My answer: Phenols are compounds with an OH group attached to an aromatic carbon. Intra-molecular bonding is possible in some ortho- phenols. This is due to the polar nature of the O-H bonds which can result in the formation of hydrogen bonds within the same molecule. This intramolecular H bonding reduces water solubility and increases solubility. Thus o-nitrophenol is steam distillable while p-nitrophenol is not.

Is this answer sufficient?

Thanks from Sheryl

I don't think your answer will get it. Here is what I found on pp 958-959 of Organic Chemistry by Morrison and Boyd, Fourth Edition,1983. (Old book but a great book.) "An important point emergences from a comparison of the physical properties of the isomeric nitrophenols of Table 24.2. [Table 24.2 shows b.p. ortho of 100, meta of 194 and para decomposes (all at a reduced pressure of 70 mm.) Solubility g/100 g H2O is ortho 0.2 and volatile in steam; meta 1.35g/100 g H2O and not volatile in steam; para 1.69 g/100 g H2O and not volatile in steam.] "We notice that o-nitrophenol has a much lower boiling point and much lower solubility in water than its isomers; it is the only one of the three that is readily steam-distillable. How can these difference be accounted for?
"Let us consider first the m and p isomers. They have very high boiling points because of intermolecular hydrogen bonding. [Then the book shows the N=O of the nitro group hydrogen bonding to the -OH of ANOTHER molecule.] Their solubility in water is due to hydrogen bonding with water molecules. [Then the book shows N=O AND -OH on different ends of the p molcule hydrogen bonding with HOH.]
Steam distillation depends upon a substance having an appreciable vapor pressure at the boiling point of water; by lowering the vapor pressure, intermolecular hydrogn bonding inhibits steam distillatioin of the m and p isomers.
"What is the situation for the o-isomer? Examination of models shows that the -NO2 and -OH groups are located exactly right for the formation of a hydrogen bond within the molecule. This intramolecular hydrogen bonding takes the place of intermolecular with other phenol molecules and with water molecules; therefore, o-nitrophenol does not have the low volatility of an associated liquid, nor does it have the solubility characteristic of a compound that forms hydrogen bonds with water. We recognize this as an example of chelation. [Then the book shows the
C -N-O
(I don't know how this drawing will show but it goes from the nitro group at the apex of the ring to the OH in the ortho position and you make a 6 membered ring counting the carbon to which the nitro group is attached at #1, then N is 2, O from NO2 group is 3, H from OH is 4, O from OH is 5 and back to the carbon in the ortho position as 6. That is the chelation part.
A summary of this with the drawing should make this a "sharp" answer. I will try to correct (one way or another) if the drawing doesn't show up very well OR if the bold and italic tags don't do well. I hope this helps.

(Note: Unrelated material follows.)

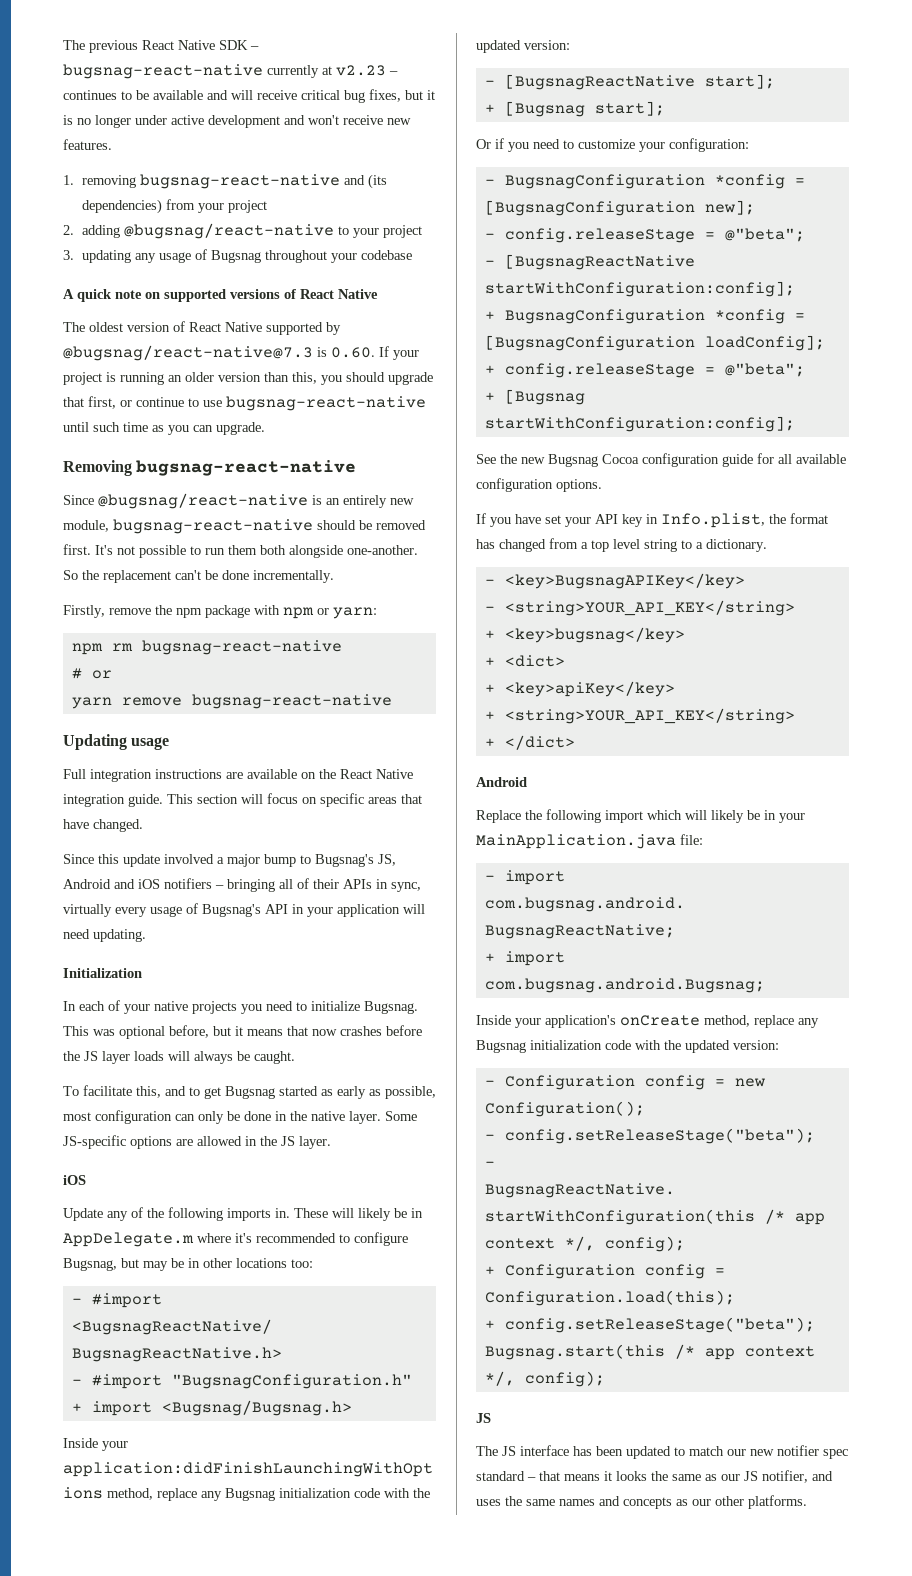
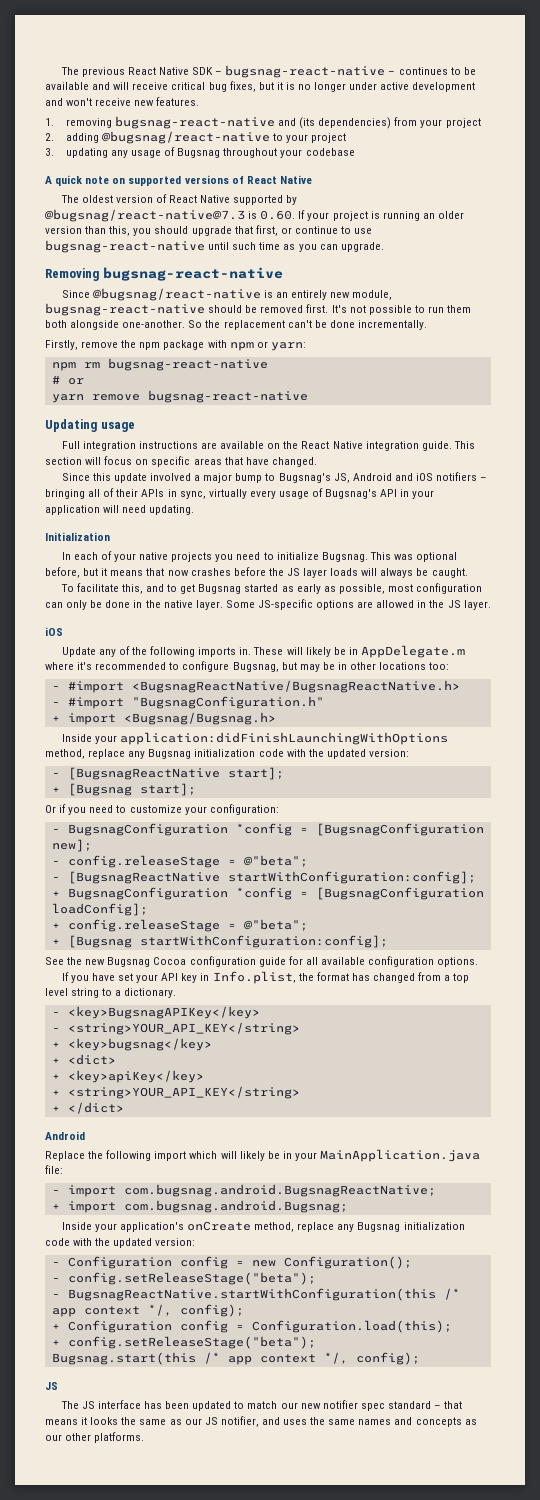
[267,65,386,78] currently at v2.23 -> (386, 71) none

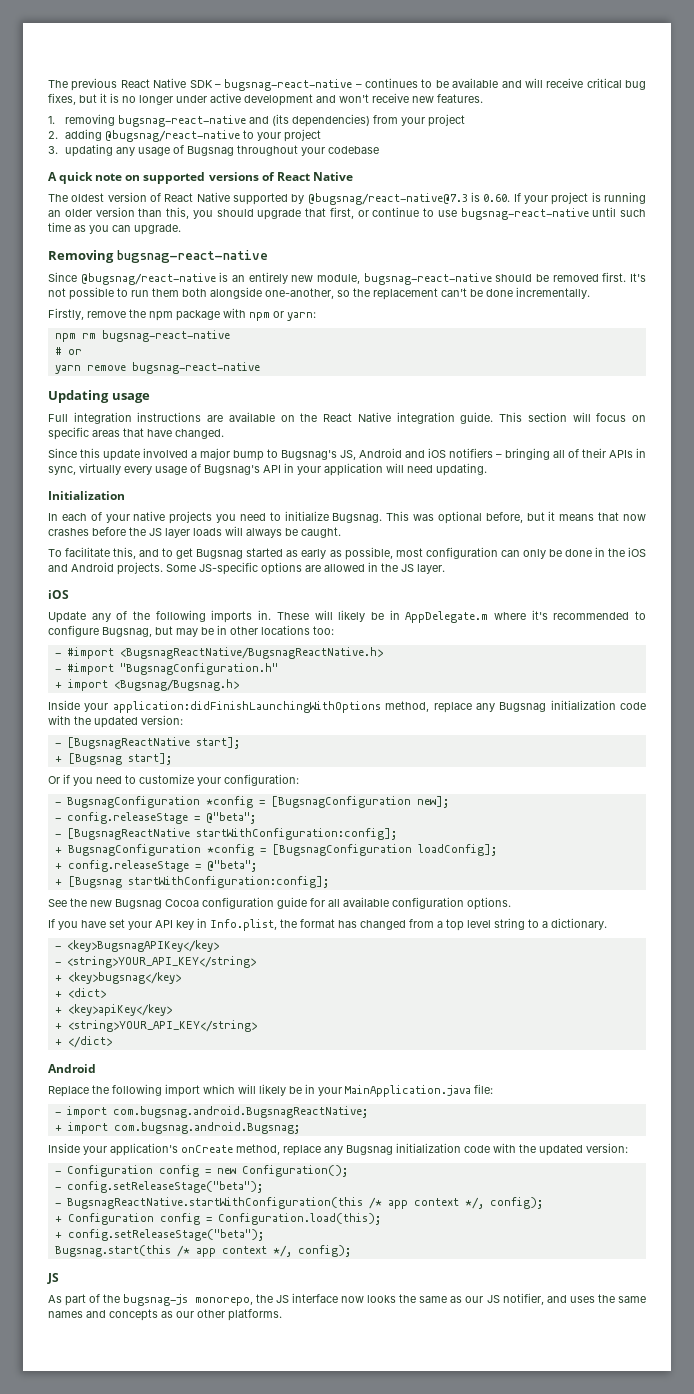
[122,320,203,328] one-another. So -> [265,288,350,299] one-another, so
[163,600,223,610] native layer. -> [628,547,646,557] [48,562,163,575] iOS and Android projects.
[60,1400,463,1411] [45,1417,88,1425] The JS interface has been updated to match our new notifier spec standard – that means it -> [48,1293,364,1306] As part of the bugsnag-js monorepo, the JS interface now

If you draw a line from the top C to the bottom C that will be the C-C bond on the side of the ring. Actually, the drawing doesn't look all that bad. The C atoms are in the ortho position.

What does it mean that para decomposes rather than having a boiling point? I've never run into that before.


Many organic compounds don't boil. They decompose. For some there is a temperature at which they decompose listed; others simply list dec (which means 'don't look for a boiling point). And that part of the table doesn't have anything to do with the discussion about the three nitrophenols. I once had an organic compound unknown; the melting point was sharp I thought I would do the boiling point, too. Most compounds can be identified just on physical properties, alone, if we have a couple of things like that. Mine decomposed at a specific temperature every time. I looked through my tables for melting points AND decomposition points and found just one that fit. Went to Beilstein, looked up the compound, found solubilities, etc etc and I had it identified. The prof wouldn't let us turn in our unknowns without making two derivatives, BUT I knew what it was and I knew what derivatives to make. So I slopped through a couple of derivatives and turned them in. Got it right, too.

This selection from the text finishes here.